▶ _WORK TO COMPLETE_:
In the listing below, find the line with "background: #0ea5e9 ->" and copy every line from there up to and including the line with "height: 43px ->", exactly and without pictures.

▶ _LISTED RECORDS_:
===============

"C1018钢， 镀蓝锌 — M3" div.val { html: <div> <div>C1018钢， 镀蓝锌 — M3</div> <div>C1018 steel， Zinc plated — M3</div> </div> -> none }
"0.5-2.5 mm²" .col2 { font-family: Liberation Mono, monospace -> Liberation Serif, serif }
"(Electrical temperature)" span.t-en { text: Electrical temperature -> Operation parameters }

===============

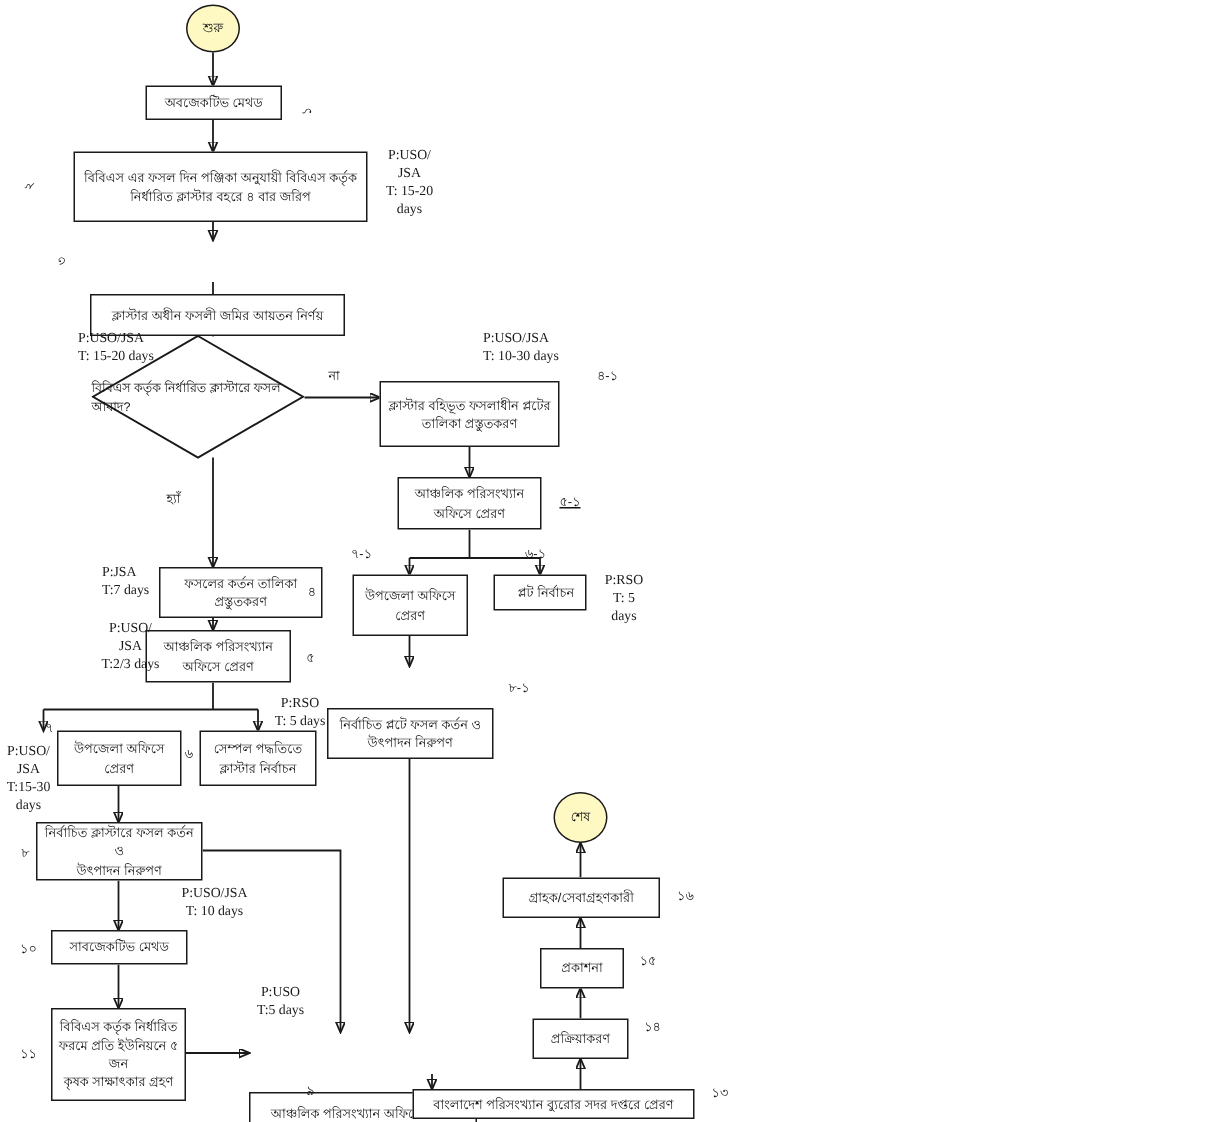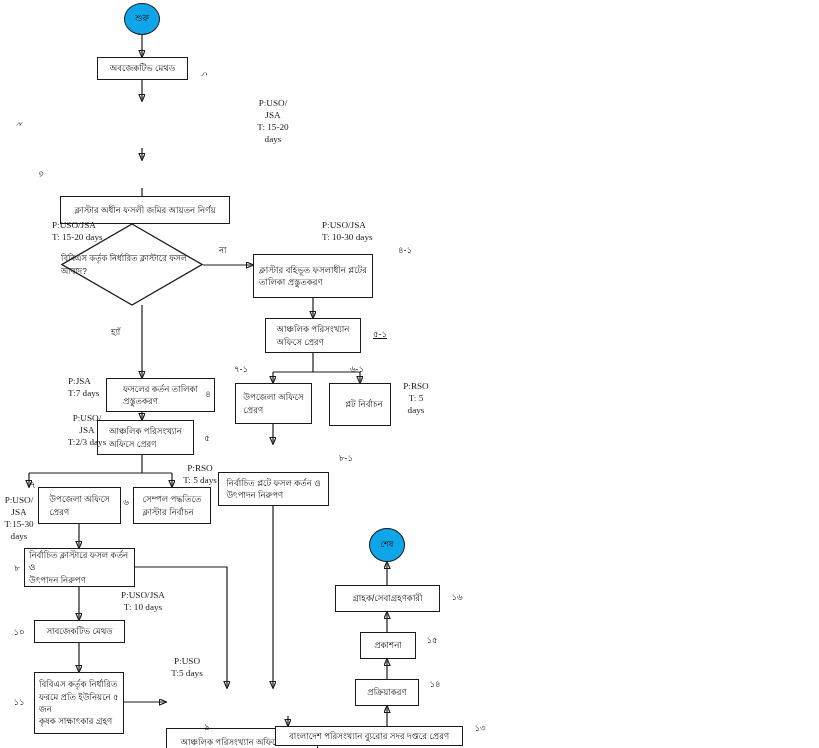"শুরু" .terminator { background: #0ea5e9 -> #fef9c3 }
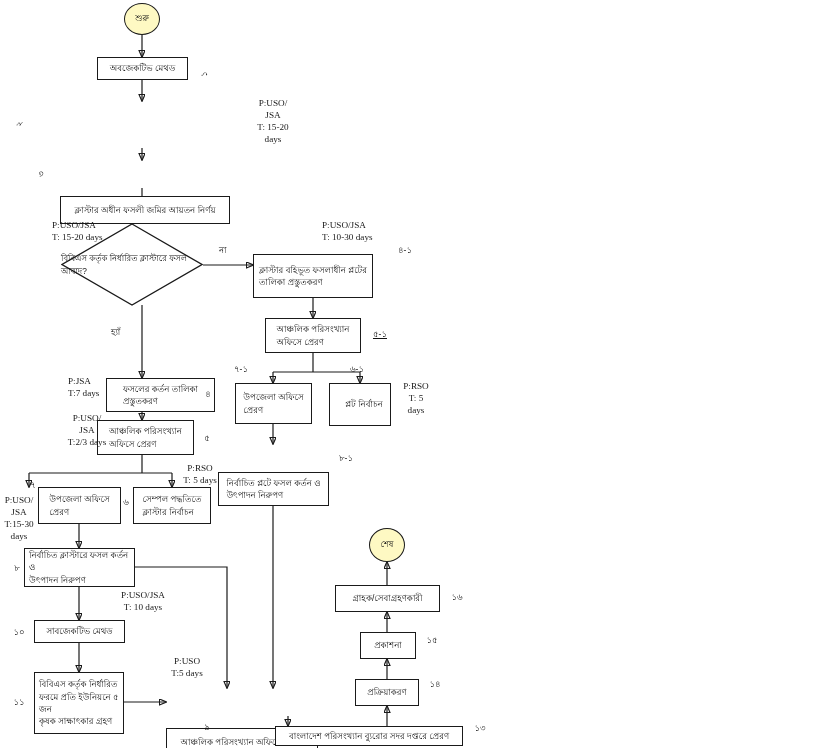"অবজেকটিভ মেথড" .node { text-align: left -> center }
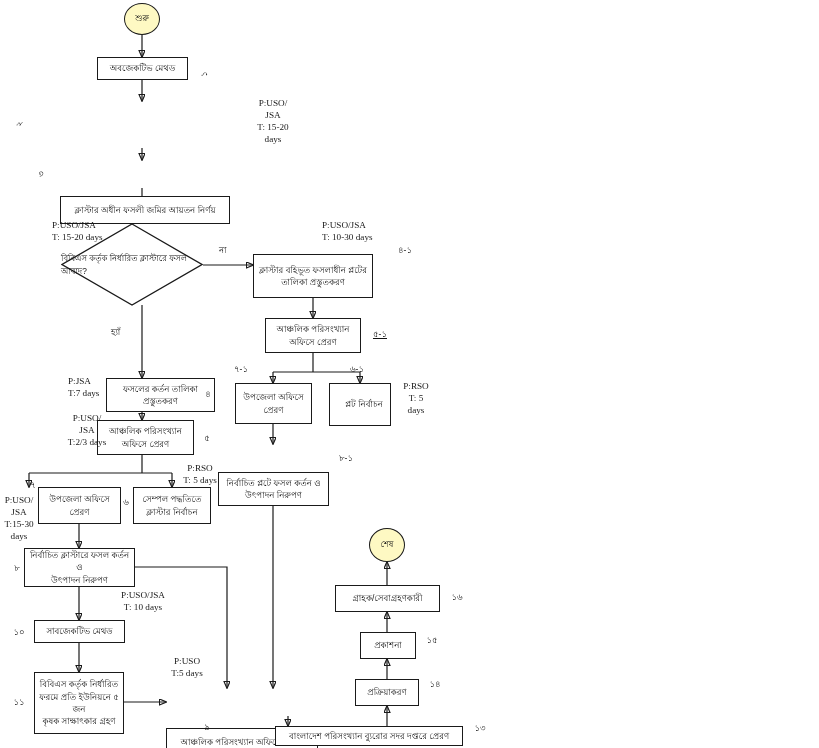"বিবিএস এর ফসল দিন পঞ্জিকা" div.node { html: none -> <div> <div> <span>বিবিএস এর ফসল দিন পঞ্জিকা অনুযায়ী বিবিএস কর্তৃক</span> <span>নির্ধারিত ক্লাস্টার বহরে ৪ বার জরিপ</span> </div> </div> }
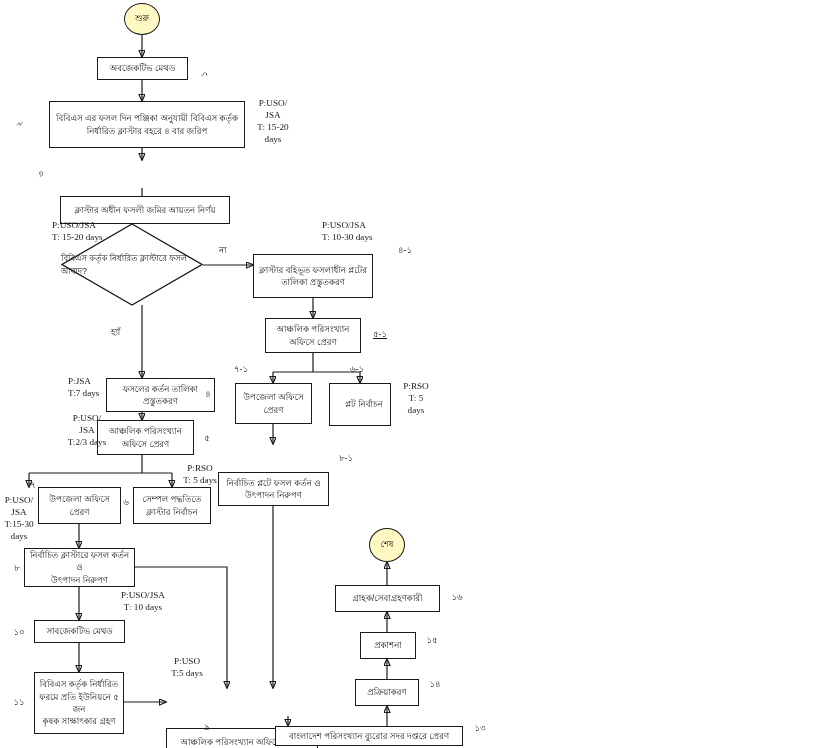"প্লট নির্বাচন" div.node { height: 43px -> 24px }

===============

▶ _EXERCISE ANSWER_:
"শুরু" .terminator { background: #0ea5e9 -> #fef9c3 }
"অবজেকটিভ মেথড" .node { text-align: left -> center }
"বিবিএস এর ফসল দিন পঞ্জিকা" div.node { html: none -> <div> <div> <span>বিবিএস এর ফসল দিন পঞ্জিকা অনুযায়ী বিবিএস কর্তৃক</span> <span>নির্ধারিত ক্লাস্টার বহরে ৪ বার জরিপ</span> </div> </div> }
"প্লট নির্বাচন" div.node { height: 43px -> 24px }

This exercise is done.